▶ Your assignment
Each line from the one containing "Continental. Without tri-zone" through the end of the data is to be written out exactly, and nothing more.

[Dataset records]
===

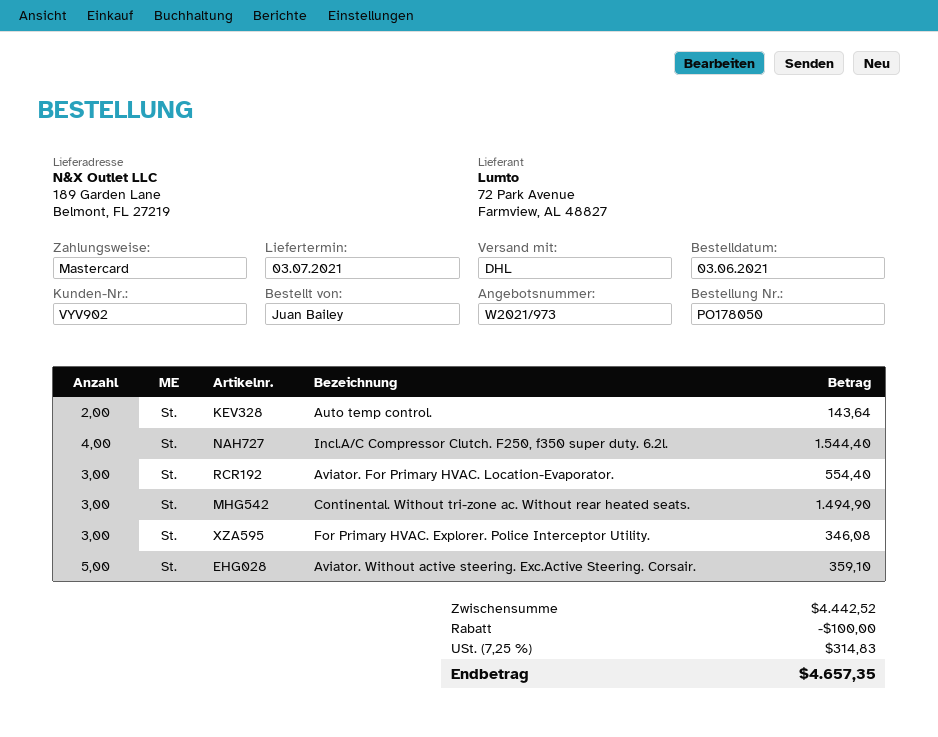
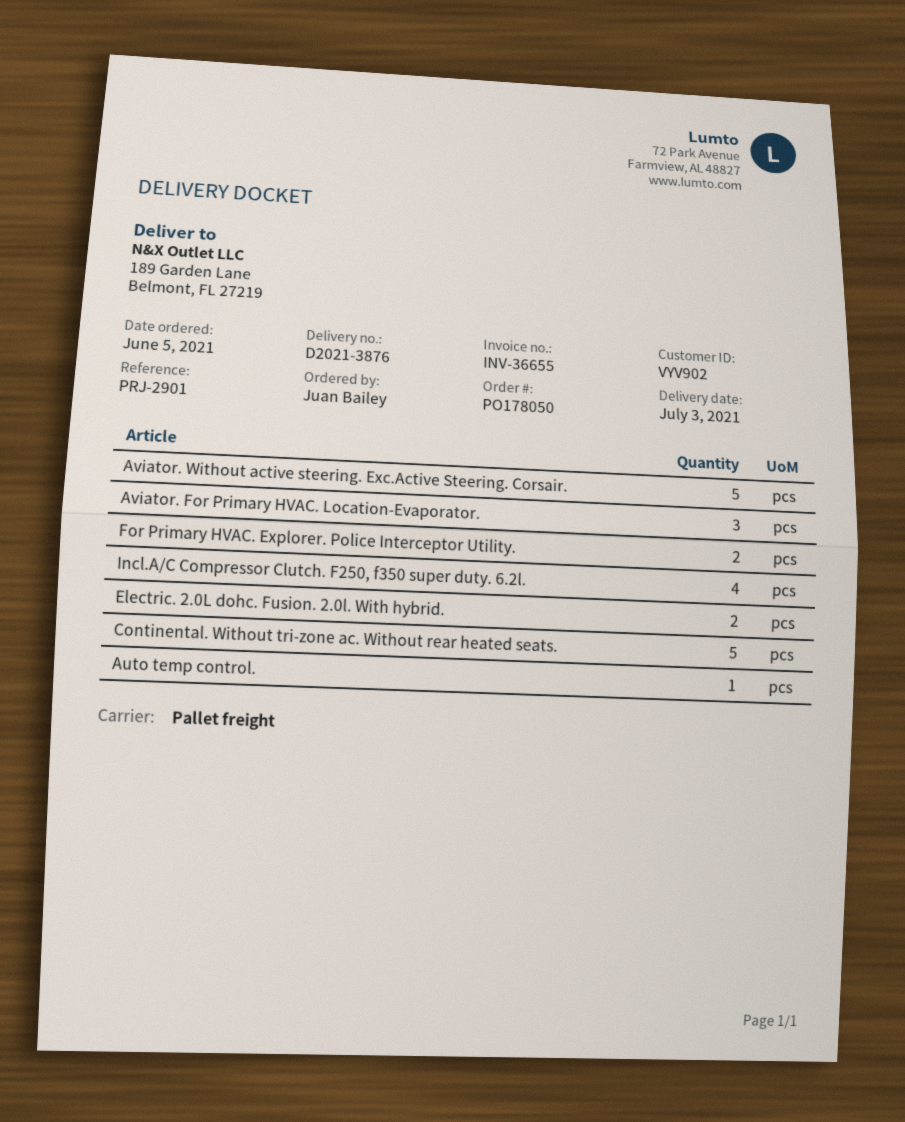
order date: 2021-06-03 -> 2021-06-05
shipping method: DHL -> pallet freight
Auto temp control.: 2 -> 1
Continental. Without tri-zone ac. Without rear heated seats.: 3 -> 5
For Primary HVAC. Explorer. Police Interceptor Utility.: 3 -> 2
Electric. 2.0L dohc. Fusion. 2.0l. With hybrid.: none -> 2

===

▶ Solved exercise
Continental. Without tri-zone ac. Without rear heated seats.: 3 -> 5
For Primary HVAC. Explorer. Police Interceptor Utility.: 3 -> 2
Electric. 2.0L dohc. Fusion. 2.0l. With hybrid.: none -> 2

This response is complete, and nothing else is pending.